Alpha-Lipoic Acid Attenuates Renal Injury in Rats with Obstructive Nephropathy

This study was established to determine the possible protective effects of alpha-lipoic acid (ALA), a powerful antioxidant, on renal injury in obstructive nephropathy. Male Sprague-Dawley rats were assigned into sham-operated unilateral ureteral obstruction (UUO) and UUO treated with ALA groups. ALA 60 mg/kg was injected intraperitoneally 2 days before UUO induction and continued afterward for 7 days. Renal function, oxidative stress markers, nitric oxide, transforming growth factor-1 (TGF-β1), and histological changes were evaluated at the end of the experiment. Obstruction of the ureter resulted in renal dysfunction as indicated by significant increases in blood urea nitrogen and serum creatinine. Nonobstructed contralateral kidneys in all groups examined did not show any morphological or biochemical alterations. In untreated UUO group, the obstructed kidney developed marked hydronephrosis, leukocyte infiltration, and severe interstitial fibrosis.

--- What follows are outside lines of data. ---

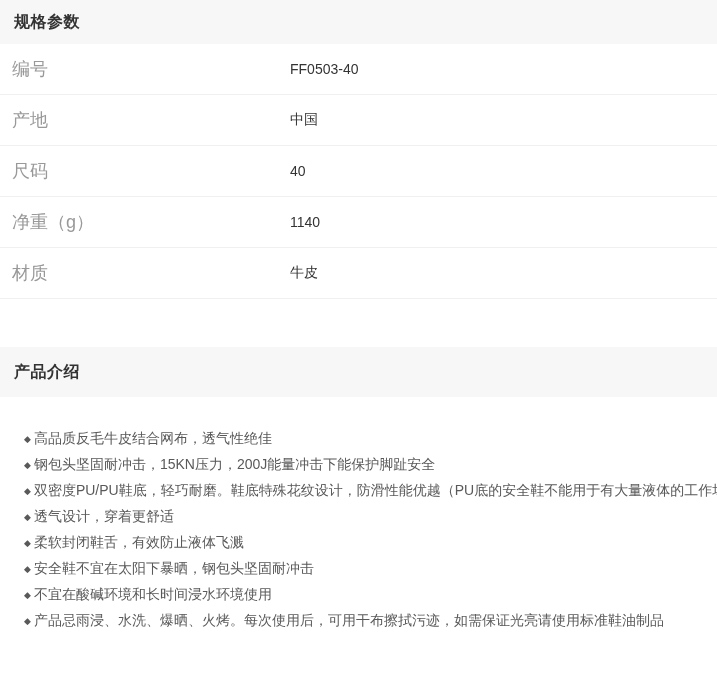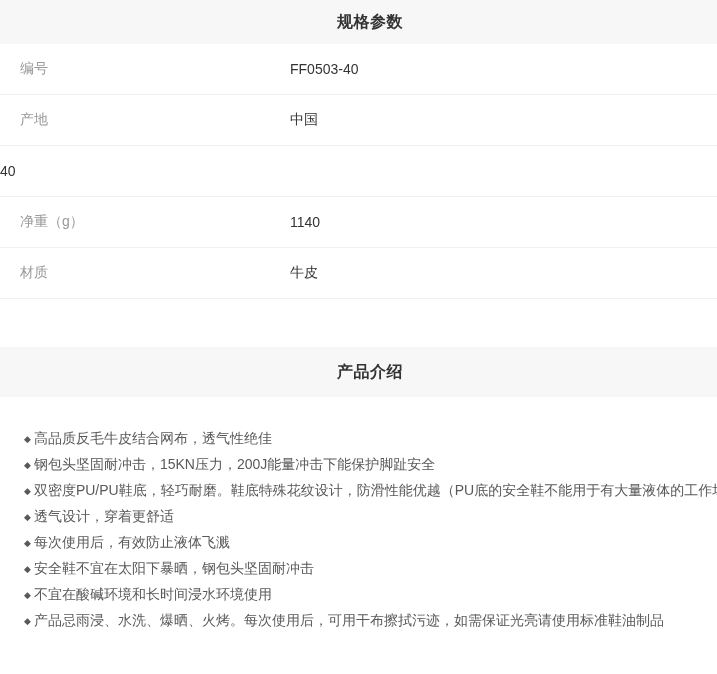--- a/index.html
+++ b/index.html
@@ -20,9 +20,8 @@
     background: var(--header-bg, #f7f7f7);
     display: flex;
     align-items: center;
-    padding-left: 23px;
+    padding-left: 14px;
     box-sizing: border-box;
-    justify-content: center;
   }
   .section-header.tall { height: 50px; }
   .section-title {

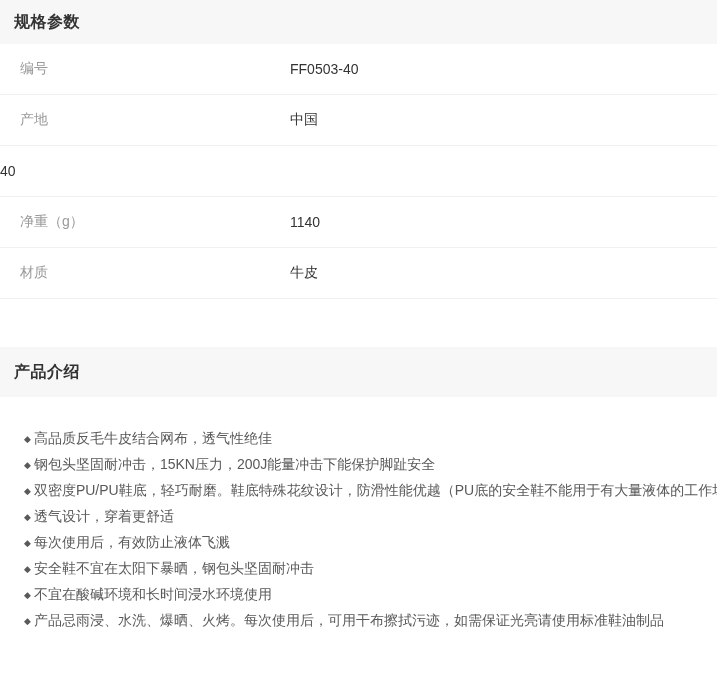--- a/index.html
+++ b/index.html
@@ -40,9 +40,9 @@
   }
   .spec-label {
     width: 290px;
-    padding-left: 20px;
+    padding-left: 12px;
     box-sizing: border-box;
-    font-size: 14px;
+    font-size: 18px;
     color: var(--label-color, #999999);
     flex-shrink: 0;
   }

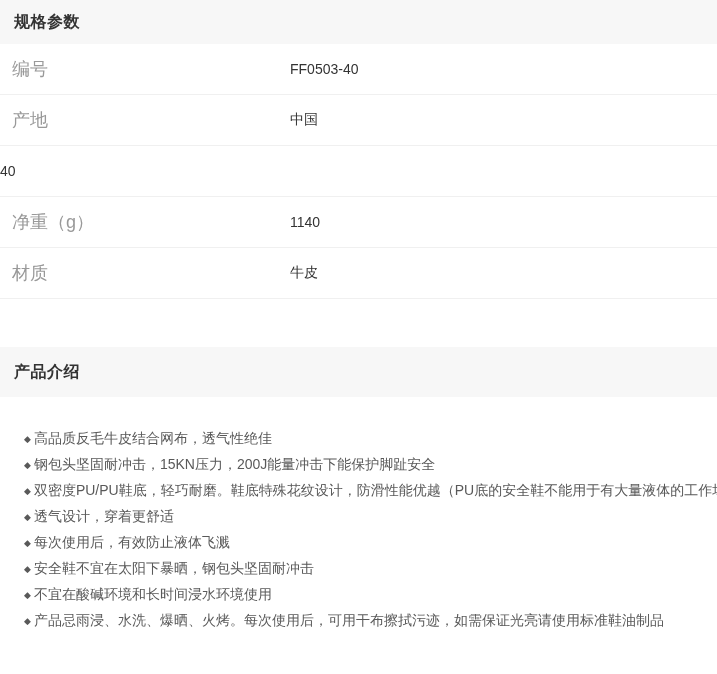--- a/index.html
+++ b/index.html
@@ -90,6 +90,7 @@
       <span class="spec-value">中国</span>
     </div>
     <div class="spec-row">
+      <span class="spec-label">尺码</span>
       <span class="spec-value">40</span>
     </div>
     <div class="spec-row">

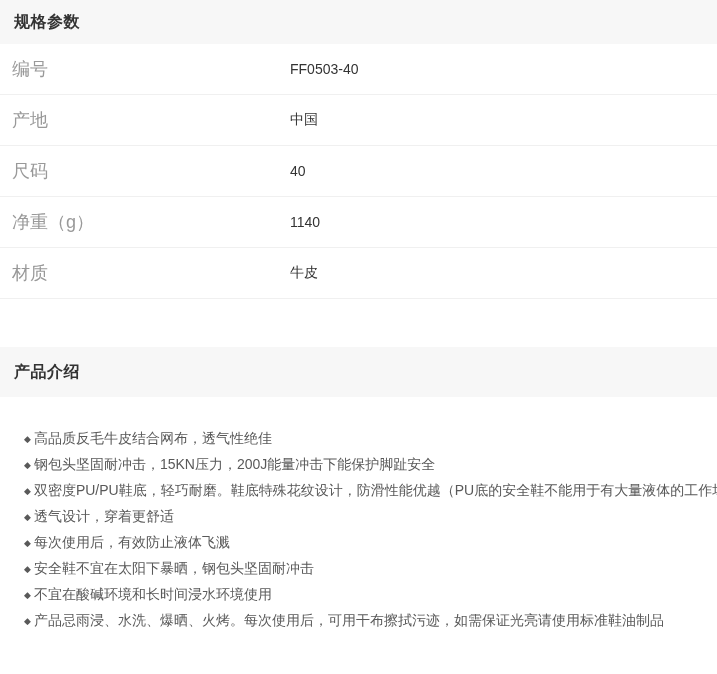--- a/index.html
+++ b/index.html
@@ -114,7 +114,7 @@
     <li class="intro-item"><span class="bullet-icon">◆</span><span>钢包头坚固耐冲击，15KN压力，200J能量冲击下能保护脚趾安全</span></li>
     <li class="intro-item"><span class="bullet-icon">◆</span><span>双密度PU/PU鞋底，轻巧耐磨。鞋底特殊花纹设计，防滑性能优越（PU底的安全鞋不能用于有大量液体的工作场合）</span></li>
     <li class="intro-item"><span class="bullet-icon">◆</span><span>透气设计，穿着更舒适</span></li>
-    <li class="intro-item"><span class="bullet-icon">◆</span><span>每次使用后，有效防止液体飞溅</span></li>
+    <li class="intro-item"><span class="bullet-icon">◆</span><span>柔软封闭鞋舌，有效防止液体飞溅</span></li>
     <li class="intro-item"><span class="bullet-icon">◆</span><span>安全鞋不宜在太阳下暴晒，钢包头坚固耐冲击</span></li>
     <li class="intro-item"><span class="bullet-icon">◆</span><span>不宜在酸碱环境和长时间浸水环境使用</span></li>
     <li class="intro-item"><span class="bullet-icon">◆</span><span>产品忌雨浸、水洗、爆晒、火烤。每次使用后，可用干布擦拭污迹，如需保证光亮请使用标准鞋油制品</span></li>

These functional and structural changes were associated with significant increases in tissue levels of malondialdehyde, nitric oxide, and TGF-β1 but decreases in reduced glutathione and total antioxidant capacity. Pretreatment with ALA significantly minimized all the changes elicited by ureteral obstruction. These findings demonstrate that ALA supplementation attenuates renal injury in rats with obstructive nephropathy and further suggest that oxidative stress inhibition is likely to be involved in the beneficial effects of this compound.